RECORD EXTRACTS:
<<<<
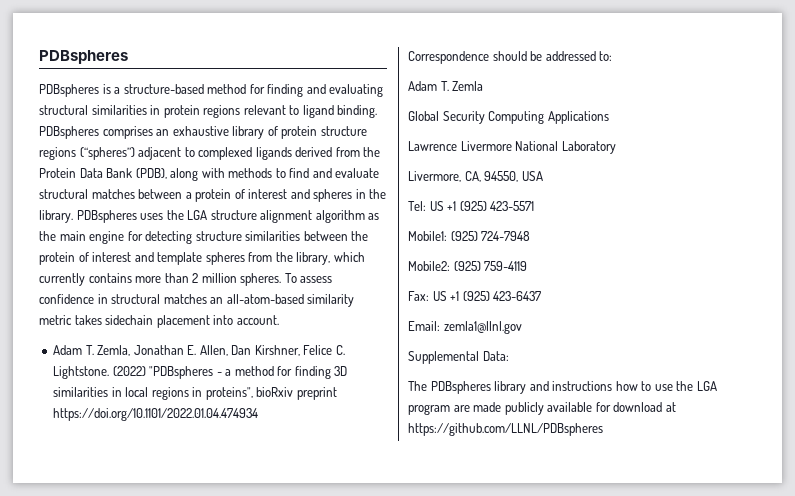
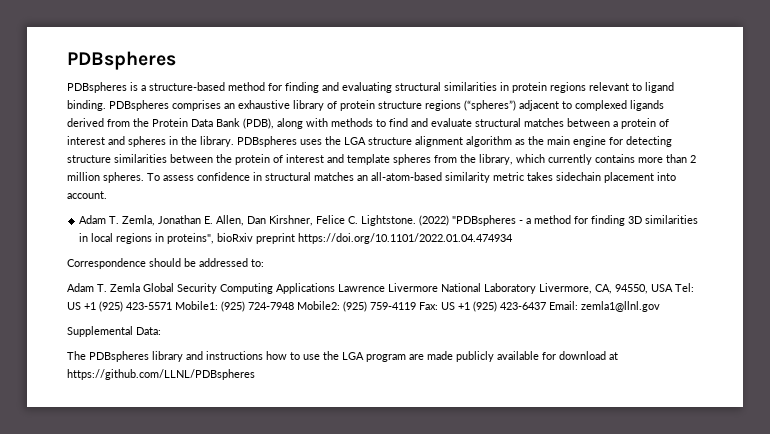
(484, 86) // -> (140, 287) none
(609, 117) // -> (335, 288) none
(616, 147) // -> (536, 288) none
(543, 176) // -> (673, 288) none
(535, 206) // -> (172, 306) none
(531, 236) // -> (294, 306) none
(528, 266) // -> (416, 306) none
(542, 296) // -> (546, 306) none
>>>>
PROBLEM DETAILS: Everything in the data except the pictures must be retyped exactly.

EXERCISE SOLUTION:
(484, 86) // -> (140, 287) none
(609, 117) // -> (335, 288) none
(616, 147) // -> (536, 288) none
(543, 176) // -> (673, 288) none
(535, 206) // -> (172, 306) none
(531, 236) // -> (294, 306) none
(528, 266) // -> (416, 306) none
(542, 296) // -> (546, 306) none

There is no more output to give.